After going through a few tutorials, I made the following learning plan and now feel comfortable defining and training non-distributed models in TensorFlow:
- Create a simple single-layer network to try to learn a function from random data. This teaches how graph definition is separate from running the computation in a session, and how to feed data into placeholder input variables.
- Output some summary data and use TensorBoard to visualize that the loss doesn’t decrease.
- Create some synthetic data for a simple function. I used y = x < x. This just lets you confirm that the loss actually decreases during training. You can also visualize the weights as they change during training.
- Replace the synthetic data with data that is loaded from file using an input queue. Input queues were the most confusing part of TensorFlow so far. Here is a minimal example of an input queue that reads records from a file and creates shuffled batches. One thing that made this more confusing than necessary was that I was using an input queue to feed a model that was being evaluated ridiculously fast. TensorBoard was telling me that the shuffle_batch queue was never getting filled up. But, this was only because my simple model was being evaluated too quickly during the optimization step. Once I increased the complexity of the model by adding a few more fully-connected layers, the optimization step took long enough for the queue to actually be helpful.
The MonitoredTrainingSession is very helpful. It initializes variables, watches for stopping criteria, saves checkpoints and summaries, restarts from checkpoint files if training gets interrupted.
My first real TensorFlow model was a char-rnn (used to model text by predicting the next character based on the previous sequence of characters). The part of the TensorFlow API that deals with recursive neural networks has changed a lot over the past year, so various examples you’ll find online present different ways of doing things.
- TensorFlow’s own tutorial does not use tf.nn.dynamic_rnn to create the recurrent neural network based on a prototype cell. Instead, they show an example that explicitly codes the loop over timesteps and explicitly handles the recurrent state between calls to the prototype cell.
- This blog post by Denny Britz is a good explanation of how to use dynamic_rnn to avoid having to do all of that by hand. It mentions a helpful function: sequence_loss_by_example, but that appears to have been superseded by sequence_loss.
- This blog post by Danijar Hafner is second example showing how to use dynamic_rnn. It also shows how to flatten the outputs from the recurrent cell across timesteps so that you can easily apply the weights used for the output projection. However, this example doesn’t take advantage of the sequence_loss function and instead computes the sequence labelling cost by doing a partial summation and then averaging.
My main point is: don’t assume you’ve misunderstood something when you can’t reconcile two different examples that claim to demonstrate the same thing. It’s likely just an API change.
My own example is here. It’s not perfect either. I’m not passing state from the end of one batch to the beginning of the next batch, so this isn’t standard truncated back-propagation through time.
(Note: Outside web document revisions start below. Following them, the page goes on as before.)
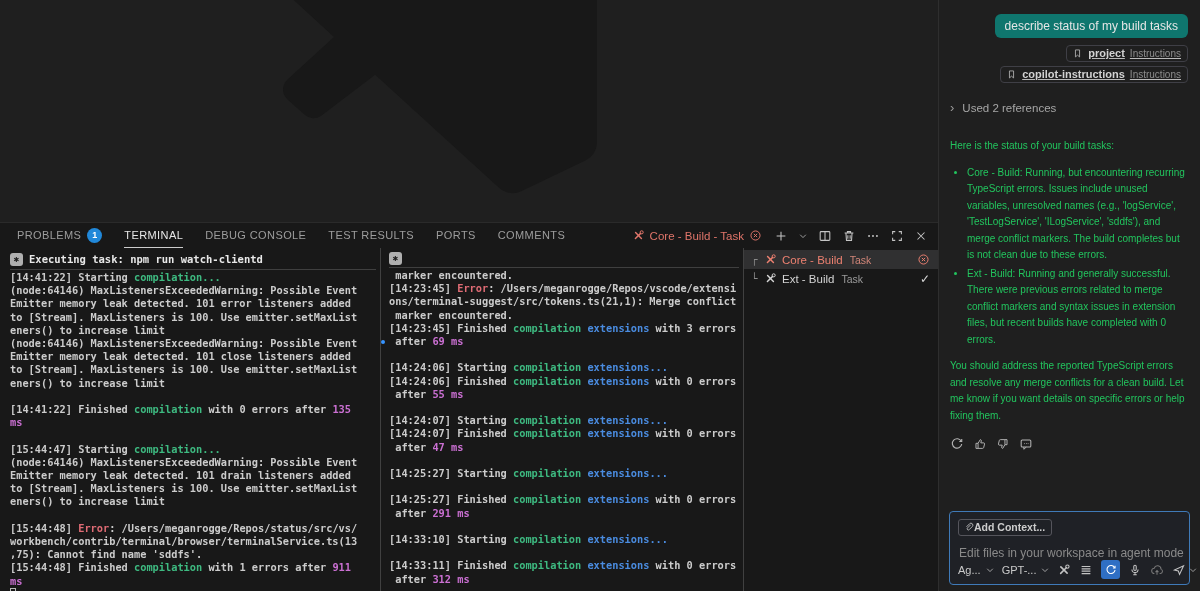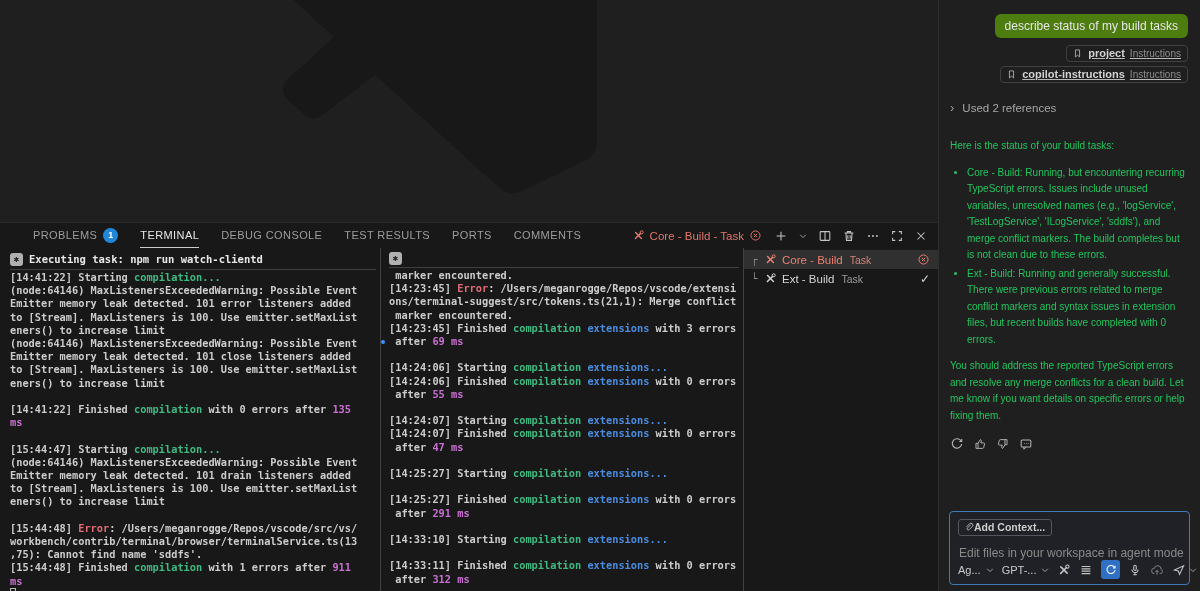--- a/index.html
+++ b/index.html
@@ -6,21 +6,21 @@
   html,body { background:#000; }
   .root { position:relative; width:1200px; height:591px; background:#181818;
           font-family:"Liberation Sans",sans-serif; overflow:hidden; color:#cccccc; }
 
   
   .editor { position:absolute; left:0; top:0; width:938px; height:222px; background:#1f1f1f; overflow:hidden; }
   .editor svg { position:absolute; left:283px; top:-120px; width:314px; height:314px; }
 
   
   .panel { position:absolute; left:0; top:222px; width:938px; height:369px; background:#181818; border-top:1px solid #2a2a2a; }
-  .tabbar { height:25px; display:flex; align-items:stretch; padding-left:33px; }
+  .tabbar { height:25px; display:flex; align-items:stretch; padding-left:17px; }
   .tab { display:flex; align-items:center; gap:6px; font-size:11px; letter-spacing:.4px; color:#9d9d9d;
          margin-right:22px; border-bottom:1px solid transparent; cursor:default; }
   .tab.active { color:#e7e7e7; border-bottom-color:#cccccc; }
   .badge { background:#2188d9; color:#fff; font-size:9px; font-weight:700; min-width:15px; height:15px; border-radius:8px;
            display:flex; align-items:center; justify-content:center; padding:0 3px; }
   .actions { margin-left:auto; display:flex; align-items:center; gap:10px; padding-right:10px; color:#c5c5c5; }
   .task-ind { display:flex; align-items:center; gap:5px; color:#e0756a; font-size:11.5px; margin-right:2px; }
   .ic { width:14px; height:14px; display:block; stroke:currentColor; fill:none; stroke-width:1.2; }
   .ic13 { width:13px; height:13px; } .ic12 { width:12px; height:12px; } .ic11 { width:11px; height:11px; } .ic10 { width:10px; height:10px; }
 
@@ -45,21 +45,21 @@
   .trow.selected { background:#303031; color:#ec8070; }
   .trow .guide { color:#8a8a8a; font:10.5px/1 "DejaVu Sans Mono",monospace; width:8px; flex:0 0 8px; }
   .trow .kind { font-size:10.5px; color:#9a9a9a; margin-left:2px; }
   .trow.selected .kind { color:#d08578; }
   .trow .status { margin-left:auto; }
   .status-err { color:#ec8070; } .status-ok { color:#d4d4d4; font-size:12px; }
 
   
   .chat { position:absolute; left:938px; top:0; width:262px; height:591px; background:#1f1f1f; border-left:1px solid #2e2e2e; }
   .chat-scroll { position:absolute; left:0; right:0; top:0; bottom:88px; padding:14px 12px 0 11px; display:flex; flex-direction:column; overflow:hidden; }
-  .bubble { align-self:flex-end; background:#4d7c0f; border-radius:6px; padding:5px 10px; font-size:12px; color:#e6e6e6; }
+  .bubble { align-self:flex-end; background:#0f766e; border-radius:6px; padding:5px 10px; font-size:12px; color:#e6e6e6; }
   .chips { display:flex; flex-direction:column; align-items:flex-end; gap:4px; margin-top:7px; }
   .chip { display:flex; align-items:center; gap:5px; border:1px solid #3f3f46; border-radius:4px; padding:1px 6px 2px 5px; color:#b9b9b9;text-decoration:underline; }
   .chip .nm { font-size:11px; font-weight:700; color:#d2d2d2; }
   .chip .kd { font-size:10px; color:#8d8d8d; }
   .refs { margin-top:17px; display:flex; align-items:center; gap:8px; color:#a6a6a6; font-size:11.5px; }
   .refs .chev { font-size:13px; color:#9a9a9a; }
   .answer { margin-top:23px; font-size:10px; line-height:16.5px; color:#22c55e; }
   .bullets { margin:10px 0 0 0; padding-left:17px; }
   .bullets li { margin-bottom:2px; }
   .outro { margin-top:10px; }
@@ -168,21 +168,21 @@
             <div class="tl"></div>
             <div class="tl"><span>[14:41:22] Finished </span><span class="c-g">compilation</span><span> with 0 errors after </span><span class="c-m">135</span></div>
             <div class="tl"><span class="c-m">ms</span></div>
             <div class="tl"></div>
             <div class="tl"><span>[15:44:47] Starting </span><span class="c-g">compilation...</span></div>
             <div class="tl"><span>(node:64146) MaxListenersExceededWarning: Possible Event</span></div>
             <div class="tl"><span>Emitter memory leak detected. 101 drain listeners added</span></div>
             <div class="tl"><span>to [Stream]. MaxListeners is 100. Use emitter.setMaxList</span></div>
             <div class="tl"><span>eners() to increase limit</span></div>
             <div class="tl"></div>
-            <div class="tl"><span>[15:44:48] </span><span class="c-r">Error</span><span>: /Users/meganrogge/Repos/vscode/src/vs/</span></div>
+            <div class="tl"><span>[15:44:48] </span><span class="c-r">Error</span><span>: /Users/meganrogge/Repos/status/src/vs/</span></div>
             <div class="tl"><span>workbench/contrib/terminal/browser/terminalService.ts(13</span></div>
             <div class="tl"><span>,75): Cannot find name 'sddfs'.</span></div>
             <div class="tl"><span>[15:44:48] Finished </span><span class="c-g">compilation</span><span> with 1 errors after </span><span class="c-m">911</span></div>
             <div class="tl"><span class="c-m">ms</span></div>
             <div class="tl dot"><span class="cursor"></span></div>
           </div>
       </div>
 
       <div class="pane pane-mid">
         <div class="term-header">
But, the dataset I’m learning on doesn’t appear to have dependences that are longer than the length that I chose for input sequences. R2RT discusses the distinctions between a couple of different styles of back-propagation through time. The approach I ended up implementing is almost what R2RT is calling “TensorFlow style”.
Further, wasn’t thinking ahead to how I would load the trained weights for sampling when I wrote the training script. Instead, I redefined parts of the model structure in my sampling script. This is not good. A better approach is to define the graph structure in a class (like in this example). This lets you use the exact same model during evaluation/sampling as was used during training, which is important for matching the saved weights to their variables based on their keys (names).
If you’ve already been using TensorFlow for some time, I’d appreciate any feedback you have for me on my early TensorFlow code that I’ve posted on GitHub. Are there TensorFlow design patterns I’m missing, or helper functions I don’t know about? Let me know!